━━━━━ DATA EXTRACTS ━━━━━

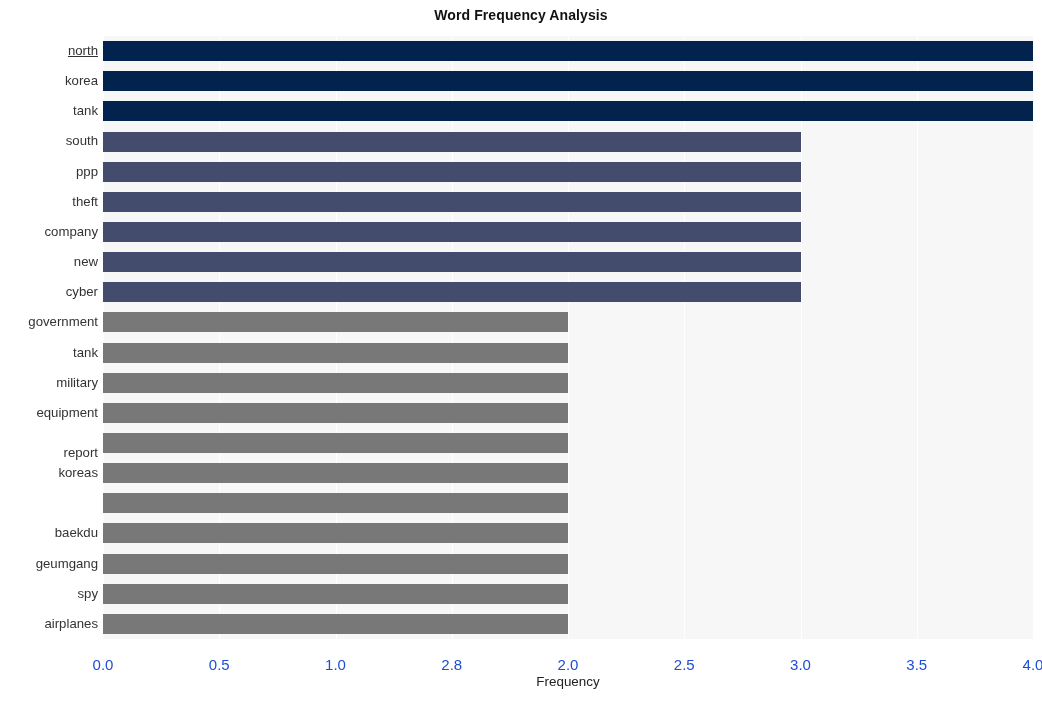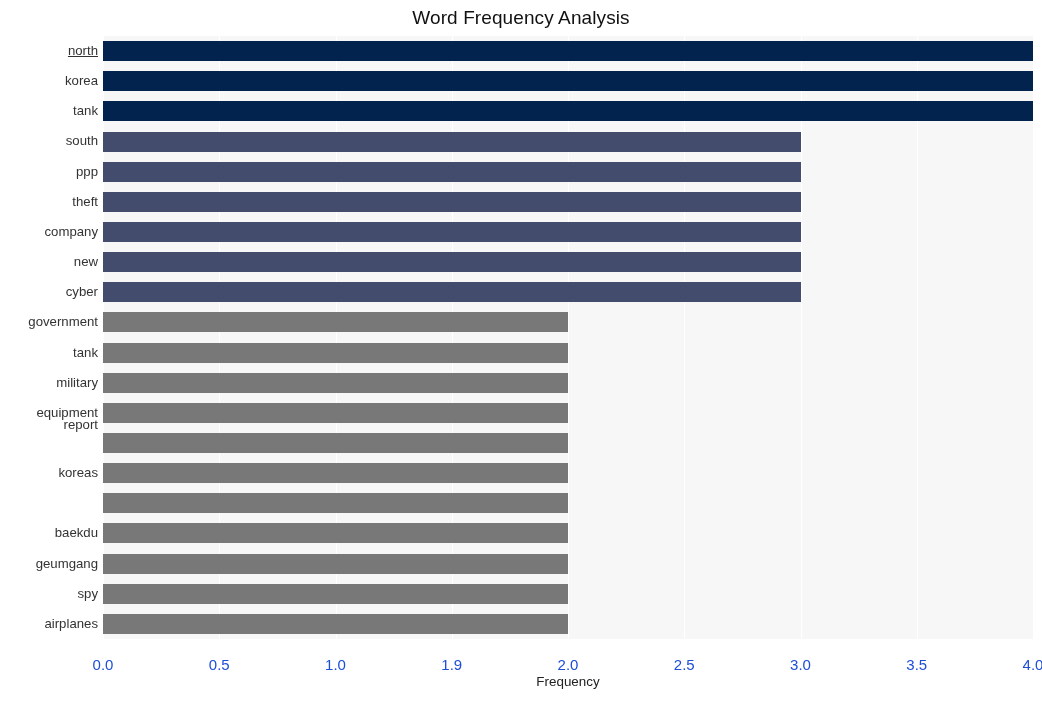--- a/index.html
+++ b/index.html
@@ -25,8 +25,8 @@
     top: 7px;
     width: 1042px;
     text-align: center;
-    font-size: 19px;
-    font-weight: normal;
+    font-size: 14px;
+    font-weight: bold;
     color: #111111;
     letter-spacing: 0.1px;
   }

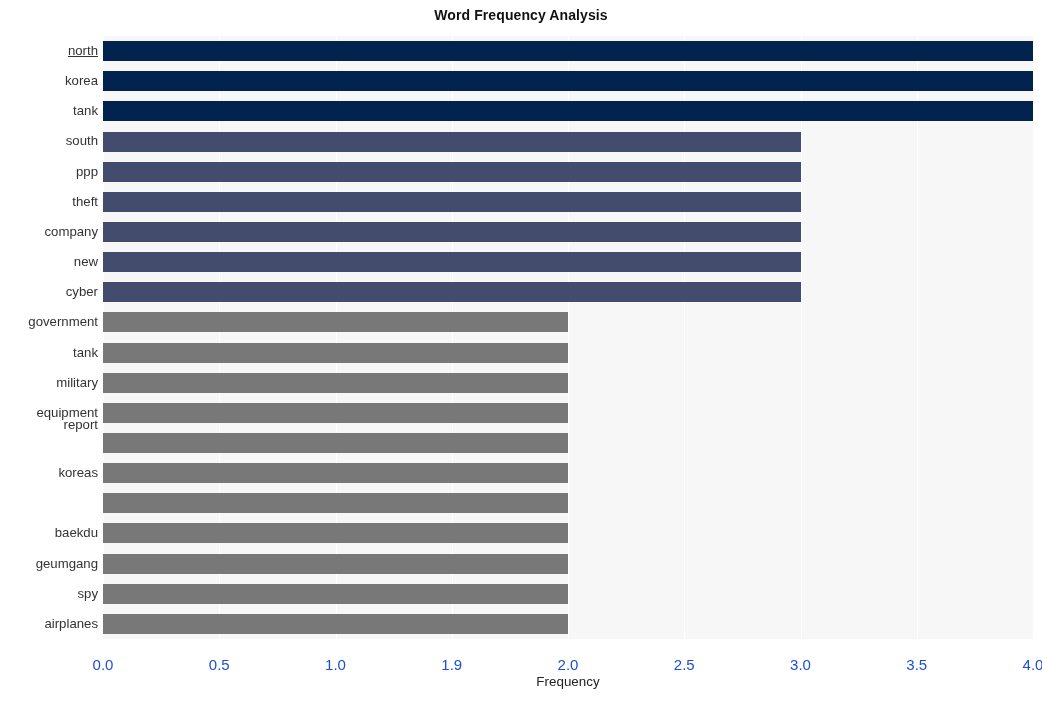--- a/index.html
+++ b/index.html
@@ -123,7 +123,7 @@
       <div class="y-label" style="top: 301.5px; height: 30.15px; line-height: 30.15px;">tank</div>
       <div class="y-label" style="top: 331.65px; height: 30.15px; line-height: 30.15px;">military</div>
       <div class="y-label" style="top: 361.8px; height: 30.15px; line-height: 30.15px;">equipment</div>
-      <div class="y-label" style="top: 374px; height: 30.15px; line-height: 30.15px; margin-left: 15px;">report</div>
+      <div class="y-label" style="top: 402px; height: 30.15px; line-height: 30.15px; margin-left: 15px;">report</div>
       <div class="y-label" style="top: 422.1px; height: 30.15px; line-height: 30.15px;">koreas</div>
       <div class="y-label" style="top: 482.4px; height: 30.15px; line-height: 30.15px;">baekdu</div>
       <div class="y-label" style="top: 512.55px; height: 30.15px; line-height: 30.15px;">geumgang</div>

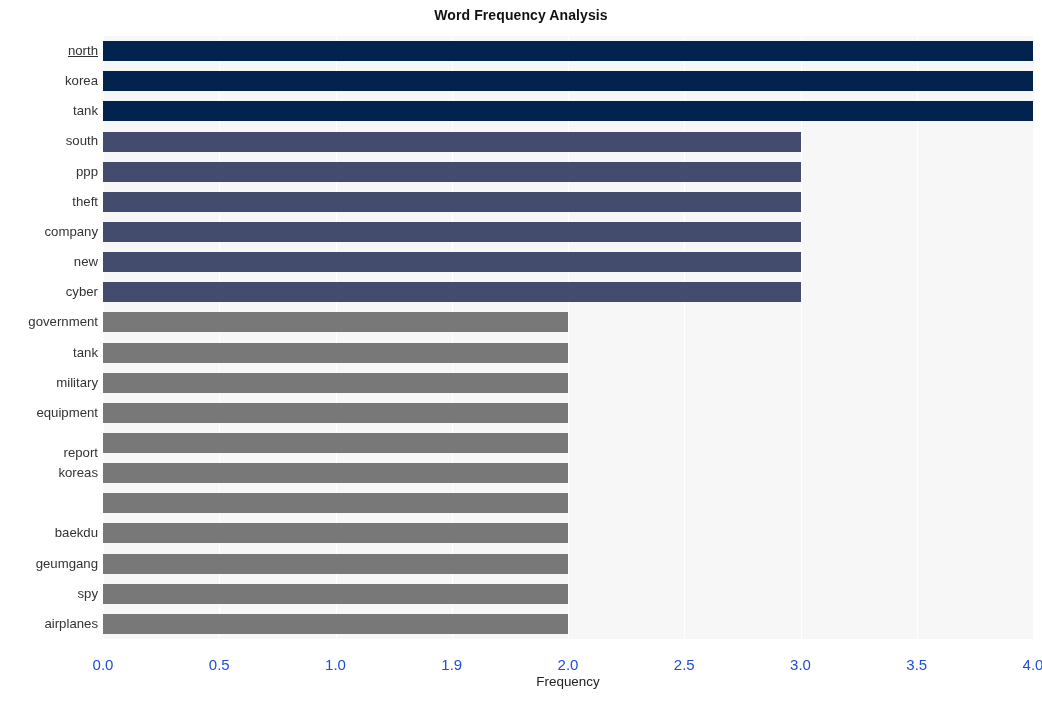--- a/index.html
+++ b/index.html
@@ -210,7 +210,7 @@
       <div class="x-tick" style="left: 0px;">0.0</div>
       <div class="x-tick" style="left: 116.25px;">0.5</div>
       <div class="x-tick" style="left: 232.5px;">1.0</div>
-      <div class="x-tick" style="left: 348.75px;">1.9</div>
+      <div class="x-tick" style="left: 348.75px;">2.8</div>
       <div class="x-tick" style="left: 465px;">2.0</div>
       <div class="x-tick" style="left: 581.25px;">2.5</div>
       <div class="x-tick" style="left: 697.5px;">3.0</div>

━━━━━

▶ [THE TASK]: Copy every line from the records above that contains the word "report".

▶ [SOLUTION]:
-      <div class="y-label" style="top: 374px; height: 30.15px; line-height: 30.15px; margin-left: 15px;">report</div>
+      <div class="y-label" style="top: 402px; height: 30.15px; line-height: 30.15px; margin-left: 15px;">report</div>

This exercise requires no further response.